No, the problem was this: how do you tell a story that deserves a long, detailed, lean-back-in-your-chair-with-your-favorite-beverage explainer in just 30 seconds? Here’s why the job was such a challenge.
Most cyber attacks don’t attack the underlying cryptographic algorithms – they’re just too strong. The brightest minds in cryptography haven’t been able to make more than the lightest dents in, for example, the Advanced Encryption System (AES), a widely used encryption technique. It’s extremely unlikely that your average script kiddie working from Mom’s basement is going to actually break AES.
No, it’s much more fruitful to go after the keys. The keys are the secret elements that protect your data. Apply your data and the secret key to an algorithm like AES and the result is a scrambled version of your data that can only be recovered using that same secret key. It’s easy to see why protecting that key is critical.
But protecting the key turns out to be a hard problem. Think about it: if you use a secret key to protect software updates for a million IoT devices out on the public internet, every device has to have a copy of that secret key. That’s a million attack points where an adversary can attempt to extract your secret key. And that adversary only has to succeed once: break one device, and your entire software update system is compromised.

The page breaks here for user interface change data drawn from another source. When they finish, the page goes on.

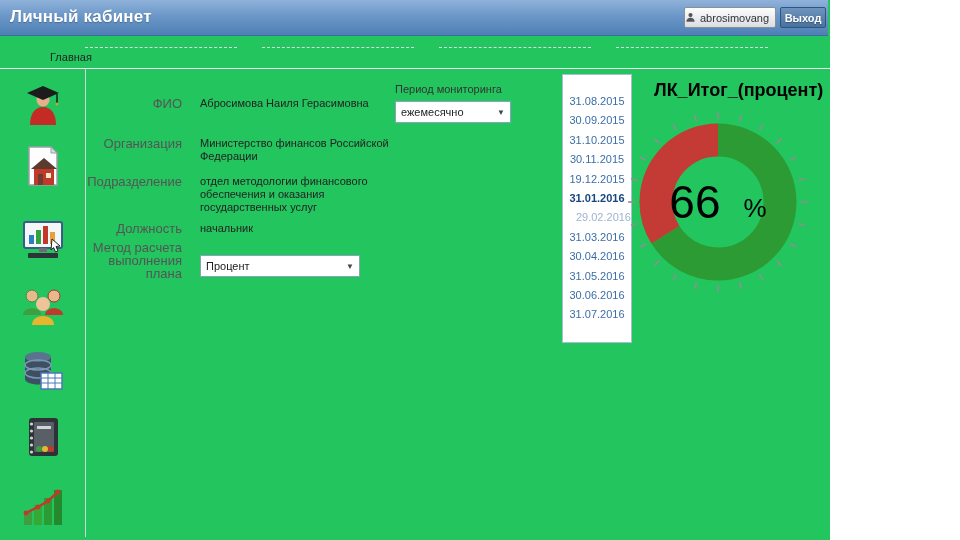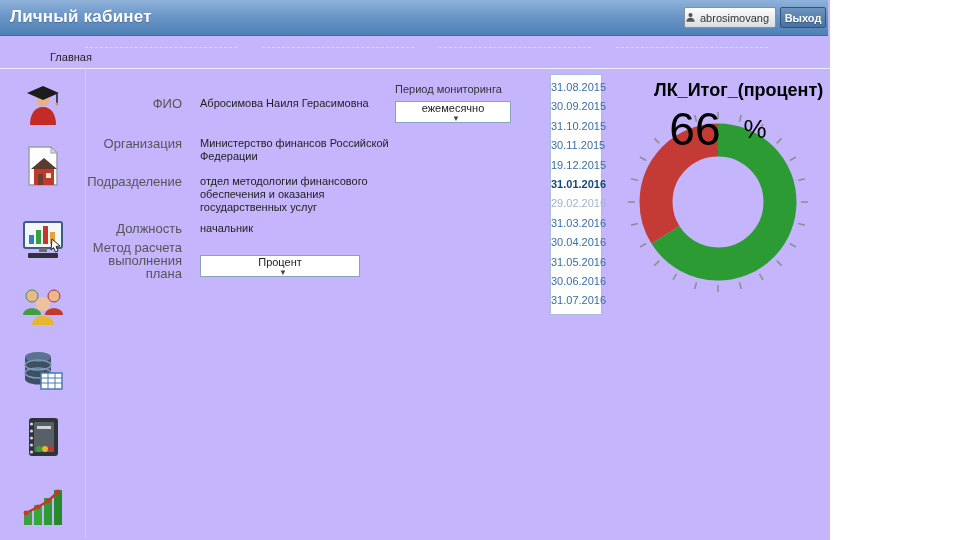--- a/index.html
+++ b/index.html
@@ -1,18 +1,18 @@
 <!DOCTYPE html>
 <html><head>
 <meta charset="utf-8">
 <style>
   *{box-sizing:border-box;margin:0;padding:0;}
   html,body{background:#fff;}
   body{width:960px;height:540px;font-family:"Liberation Sans",sans-serif;position:relative;overflow:hidden;}
-  .page{position:absolute;left:0;top:0;width:830px;height:540px;background:#c4b5fd;}
+  .page{position:absolute;left:0;top:0;width:830px;height:540px;background:#22c55e;}
 
   
   .header{position:absolute;left:0;top:0;width:828px;height:36px;
     background:linear-gradient(180deg,#8fb2da 0%,#6b97c8 45%,#4f80b5 100%);
     border-bottom:1px solid #3b6d9e;}
   .header h1{position:absolute;left:10px;top:7px;font-size:17px;font-weight:bold;color:#fff;
     text-shadow:0 1px 1px rgba(0,0,0,.25);letter-spacing:.2px;}
   .user-badge{position:absolute;left:684px;top:7px;width:92px;height:21px;
     background:linear-gradient(#fdfdfd,#d9dee3);border:1px solid #8a9096;border-radius:2px;
     display:flex;align-items:center;gap:4px;padding:0 0;font-size:11px;color:#333;cursor:pointer;}
@@ -36,37 +36,37 @@
   .sidebar{position:absolute;left:0;top:68px;width:86px;height:469px;border-right:1px solid #cfd4d9;border-top:1px solid #eef0f2;}
   .side-btn{position:absolute;left:19px;width:48px;height:48px;background:none;border:none;cursor:pointer;padding:0;}
   .side-btn svg{width:48px;height:48px;display:block;}
 
   
   .main{position:absolute;left:86px;top:68px;width:744px;height:469px;border-top:1px solid #eef0f2;}
   .flabel{position:absolute;left:0;width:96px;text-align:right;font-size:13px;color:#555;line-height:13px;}
   .fvalue{position:absolute;left:114px;width:192px;font-size:11px;color:#222;line-height:13px;}
 
   .dropdown{position:absolute;height:22px;background:#fff;border:1px solid #89a3bd;
-    display:flex;align-items:center;justify-content:space-between;padding:0 5px;font-size:11px;color:#222;cursor:pointer;flex-direction:column;}
+    display:flex;align-items:center;justify-content:space-between;padding:0 5px;font-size:11px;color:#222;cursor:pointer;}
   .dropdown .arrow{font-size:8px;color:#444;margin-left:6px;}
 
   .mon-label{position:absolute;left:309px;top:14px;font-size:11px;color:#333;}
 
   
-  .dates{position:absolute;left:464px;top:5px;width:52px;border:1px solid #aabdd6;background:#fff;padding:3px 0;}
+  .dates{position:absolute;left:476px;top:5px;width:70px;border:1px solid #aabdd6;background:#fff;padding:17px 0;}
   .date-item{font-size:11px;line-height:19.4px;text-align:center;color:#3a6ea5;cursor:pointer;}
   .date-item.selected{color:#17457e;font-weight:bold;}
   .date-item.muted{color:#9fb3cd;text-align:right;}
 
   
   .chart-title{position:absolute;left:568px;top:11px;font-size:18px;font-weight:bold;color:#000;}
   .donut-wrap{position:absolute;left:532px;top:33px;width:200px;height:200px;}
   .donut-wrap svg{width:200px;height:200px;display:block;}
   .donut-center{position:absolute;left:0;top:0;width:200px;height:200px;
-    display:flex;align-items:flex-start;justify-content:center;gap:23px;pointer-events:none;}
+    display:flex;align-items:center;justify-content:center;gap:23px;pointer-events:none;}
   .donut-center .big{font-size:46px;color:#000;}
   .donut-center .unit{font-size:26px;color:#000;padding-top:12px;}
 </style>
 </head>
 <body>
 
 <div class="page">
 
   <header class="header">
     <h1>Личный кабинет</h1>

That’s where ChipDNA comes in. With ChipDNA you can create something like a key locker in every device where you can safely store your secret keys. The key to the key locker never exists outside the chip – it’s created on the chip from physical characteristics of the chip itself. Since no two chips have exactly the same physical characteristics, no two chips have the same key to the key locker.
Now here’s the cool part: the key to the key locker is only created when it’s needed, it’s never readable by software, and as soon as the system is finished with it, it’s destroyed. An attacker trying to find the key by probing the die or trying to debug the code won’t find it because it’s not there! It takes just microseconds to create the key, open the key locker, decrypt the necessary secret keys, use them, then destroy the keys. Figuring out exactly when and where to look is virtually impossible.
Worse, once an attacker begins physically probing the die, they change the physical characteristics of the chip. That means the chip can no longer unlock the key locker. The mechanism that creates the key to the key locker has been compromised, so the contents of the key locker can no longer be decrypted. The secrets are safe.
How do you tell that story in 30 seconds?